Measuring the Barrier to Charge Transfer State Dissociation in Organic Photovoltaic Materials with Ultrafast Vibrational Spectroscopy

Open Access
Author:
Pensack, Ryan
Graduate Program:
Chemistry
Degree:
Doctor of Philosophy
Document Type:
Dissertation
Date of Defense:
March 02, 2012
Committee Members:
  • John B Asbury, Dissertation Advisor
  • Karl Todd Mueller, Committee Member
  • Mark Maroncelli, Committee Member
  • Michael Anthony Hickner, Committee Member
Keywords:
  • ultrafast vibrational spectroscopy
  • charge transfer state
  • organic photovoltaics
Abstract:
We have developed a technique based on ultrafast vibrational spectroscopy to measure the barrier to charge transfer state dissociation, or alternatively labeled charge separation, in organic photovoltaic materials.
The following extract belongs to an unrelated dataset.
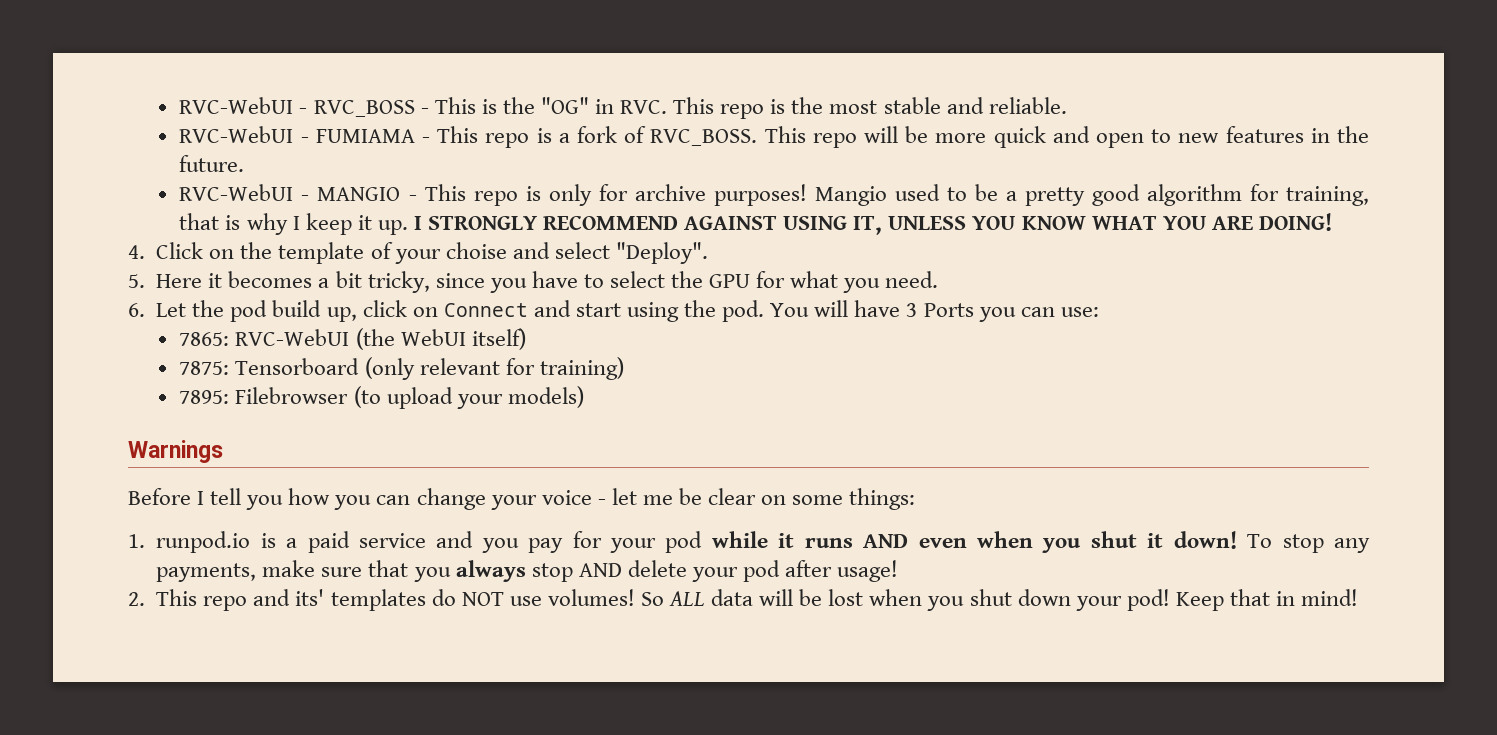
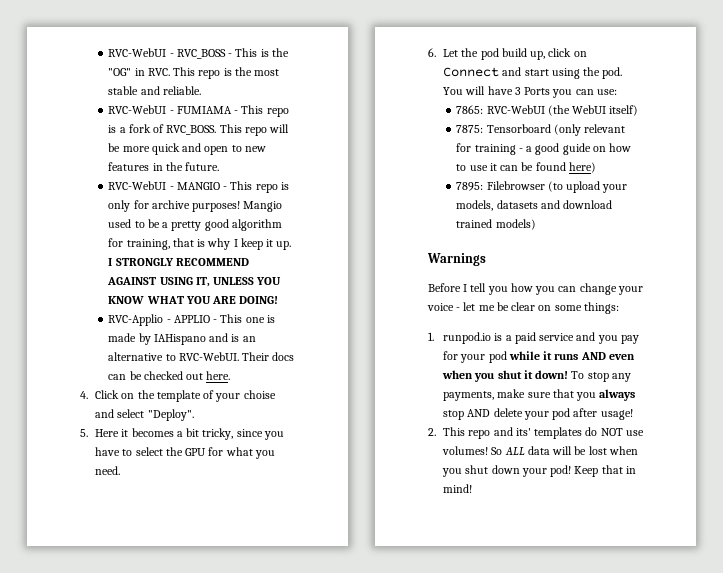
+ RVC-Applio - APPLIO - This one is made by IAHispano and is an alternative to RVC-WebUI. Their docs can be checked out here.
- 7875: Tensorboard (only relevant for training)
+ 7875: Tensorboard (only relevant for training - a good guide on how to use it can be found here)
- 7895: Filebrowser (to upload your models)
+ 7895: Filebrowser (to upload your models, datasets and download trained models)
Visible pump–infrared probe spectroscopy is used to generate excitons within organic photovoltaic blend films and the photochemical sequence of events that follows is monitored with an infrared probe pulse tuned to a vibrational mode specific to the electron acceptor. A gradient of vibrational frequencies exists in blend films such that the motion of electrons away from sites where electron transfer occurs can be measured. This gradient of vibrational frequencies arises from a gradient of solvent environments present in the blend film. Using two-dimensional infrared spectroscopy and other IR third-order techniques, we characterize the dynamics of the vibrational mode in the ground-state electronic potential and demonstrate that these dynamics do not interfere with the interpretation of the frequency shift observed in the visible pump–infrared probe experiment in terms of electron motion. We have used this technique to measure the barrier to charge separation at low excitation densities in thin blend films consisting of device-relevant organic photovoltaic materials. For example, we have measured the barrier to charge separation in organic photovoltaic blend films consisting of the π-conjugated polymer RR-P3HT as electron donor blended with either the functionalized fullerene PCBM or soluble perylene diimide derivative BTBP as electron acceptor. We observe barrierless charge separation in the blend with PCBM while we find charge separation is activated in the blend with BTBP. In combination with X-ray scattering measurements performed by our collaborators, we argue that fullerenes are capable of barrierless charge separation in the presence of structural disorder while perylenes may require structural order to effect barrierless charge separation. Lastly, we find that separated charge carriers can be generated without a donor/acceptor heterojunction in films consisting exclusively of PCBM via the dissociation of charge transfer excitons.